The proton energy E provides an estimate of the negative charge density on and around a specific oxygen atom. The higher the local negative charge density, the more likely the oxygen is to be protonated, and the lower the proton energy E. The protonation methodology must ensure that the oxygen protonated earlier in the process is the one for which the proton has the lowest relative energy. To achieve this objective, we developed a sequential protonation methodology. As a first step in this methodology, the torsion angle dependent energy functions of protons (given by eq 3) are determined for all Asp and Glu residues in the protein. This first set of energy function calculations are performed in the absence of all titratable protons on Asp and Glu residues. The residue protonated first is the one that has the lowest total energy in the entire first set of calculations, including contributions from partial charges, dielectric boundaries, and solvent effects as well as torsion angle energy contributions. A second set of torsion angle dependent energy function calculations is then performed in the presence of the added proton. The second proton is then added to the residue that has the lowest energy in the second set of calculations. This procedure is repeated until the last residue in the protein is protonated.
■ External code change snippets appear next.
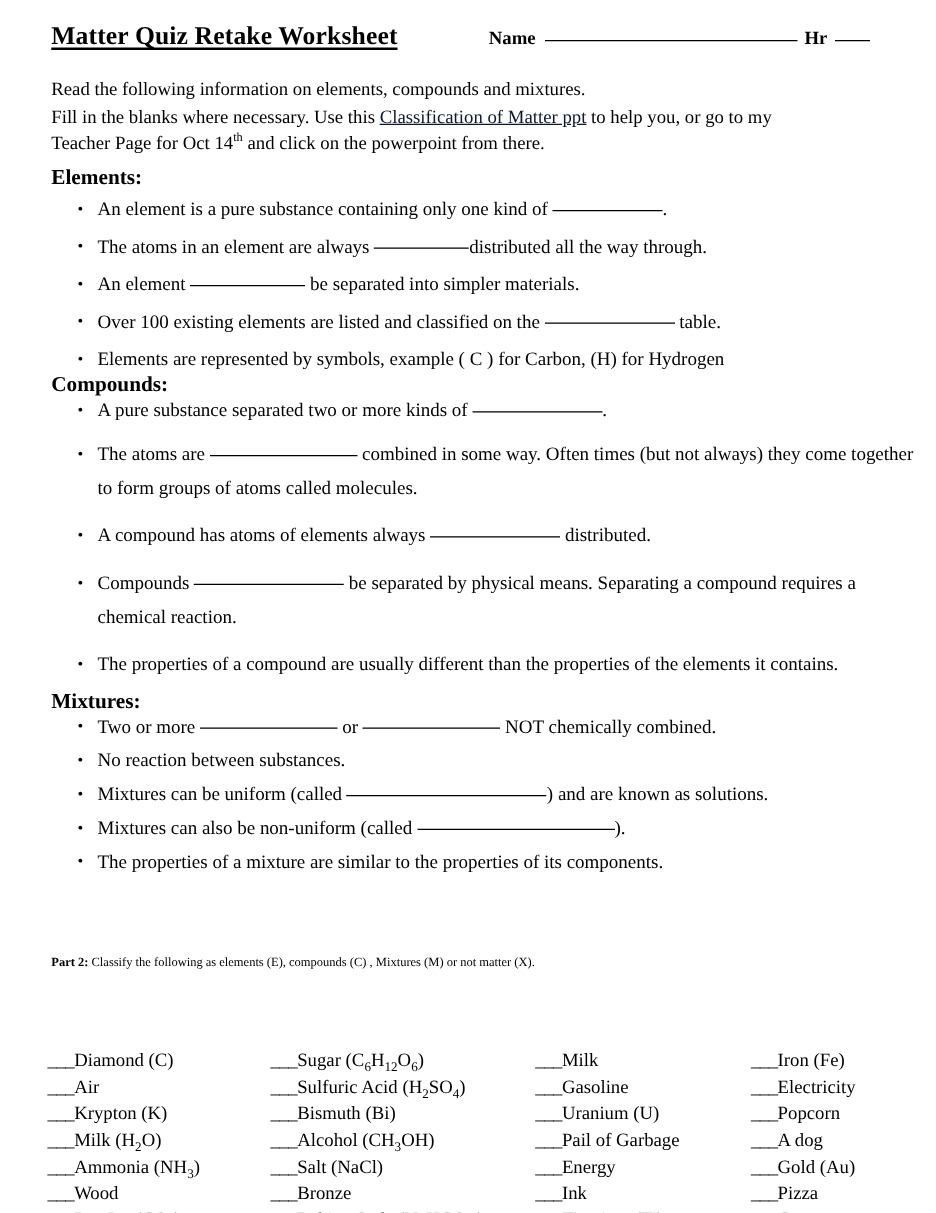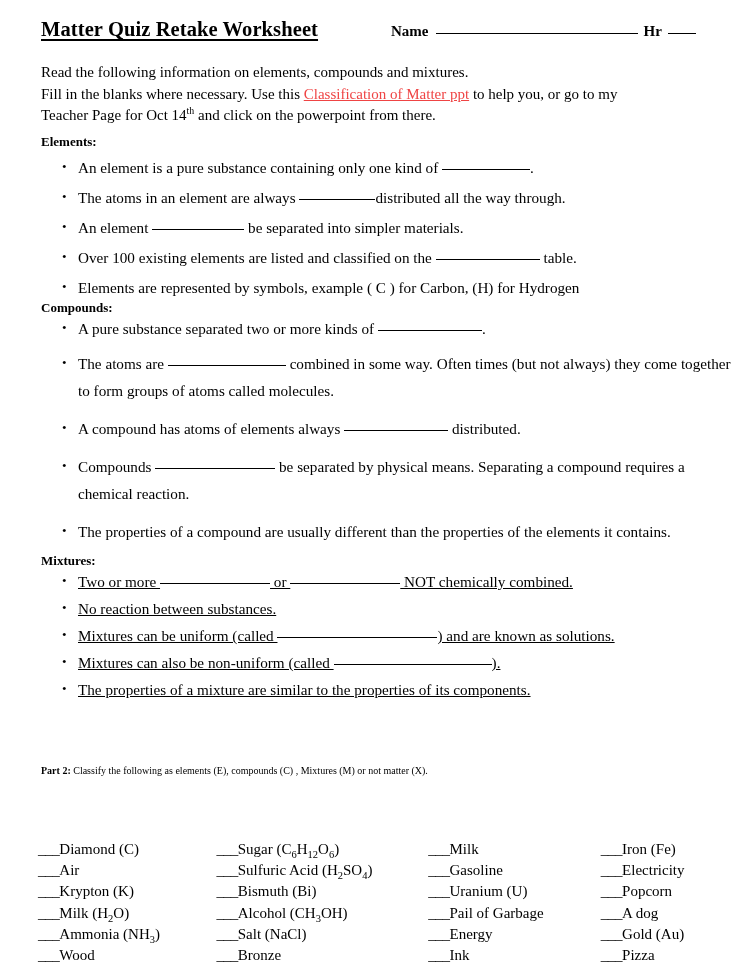--- a/index.html
+++ b/index.html
@@ -64,28 +64,28 @@
   .intro {
     position: absolute;
     left: 41px;
     top: 62px;
     width: 680px;
     font-size: 15px;
     line-height: 21.5px;
   }
   .intro .line { white-space: nowrap; }
   a.link {
-    color: #ef4444;
+    color: #0f172a;
   }
   sup { font-size: 0.66em; vertical-align: super; line-height: 0; }
 
   
   .section { position: absolute; left: 41px; width: 690px; }
   .section-title {
-    font-size: 13px;
+    font-size: 17px;
     font-weight: bold;
     margin: 0 0 0 0;
     line-height: 20px;
   }
   ul.bullets {
     list-style: none;
     margin: 0;
     padding: 0;
   }
   ul.bullets > li {
@@ -102,21 +102,21 @@
     font-size: 13px;
   }
   
   .sec-elements ul.bullets > li { margin-top: 10px; }
   .sec-elements ul.bullets > li:first-child { margin-top: 6px; }
 
   
   .sec-compounds ul.bullets > li { margin-top: 11px; line-height: 27px; }
   .sec-compounds ul.bullets > li:first-child { margin-top: 1px; line-height: 20px; }
 
-  .sec-mixtures ul.bullets > li { margin-top: 7px; text-decoration: underline; }
+  .sec-mixtures ul.bullets > li { margin-top: 7px; }
   .sec-mixtures ul.bullets > li:first-child { margin-top: 1px; }
 
   .blank {
     display: inline-block;
     border-bottom: 1.3px solid #000;
     height: 0;
     position: relative;
     top: -3px;
   }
This method of protonating Asp and Glu residues ensures a reasonable ordering of protonation. For the titratable residues in the binding site, Asp 40, 43, and 93, a further refinement was implemented. For these residues, all possible permutations of ordering were considered. The probability of each permutation of protonation was calculated according to the following logic. For a particular assumed order of protonation, each proton is placed in its minimum energy state in the context of previous protonations, and the free energy of adding the proton is given by the grand partition function:

$$Z_1^r=\sum _{k=r+1}^N[exp(\beta (u-E_{xk}^r))]$$ (4)

where N is the total number of titratable residues, μ is the chemical potential of the solution, β is the temperature factor (kT)⁻¹, and $E_{xk}^r$ denotes the lowest energy of the titratable proton of residue xk when r residues have been protonated. The probability of the assumed order being correct is then given by the product of the probabilities of adding each successive proton. Using the partition function given by eq 4, the probability of correctness associated with a specific order (x1 → x2 → … → xN) can be easily derived as:

$$P(x1\to x2\to \dots \to xN)=\prod _{j=1}^{N-1}\left(\frac{exp(-\beta E_{xj}^{j-1})}{{\displaystyle \sum _{k=j}^N}exp(-\beta E_{xk}^{j-1})}\right)$$ (5)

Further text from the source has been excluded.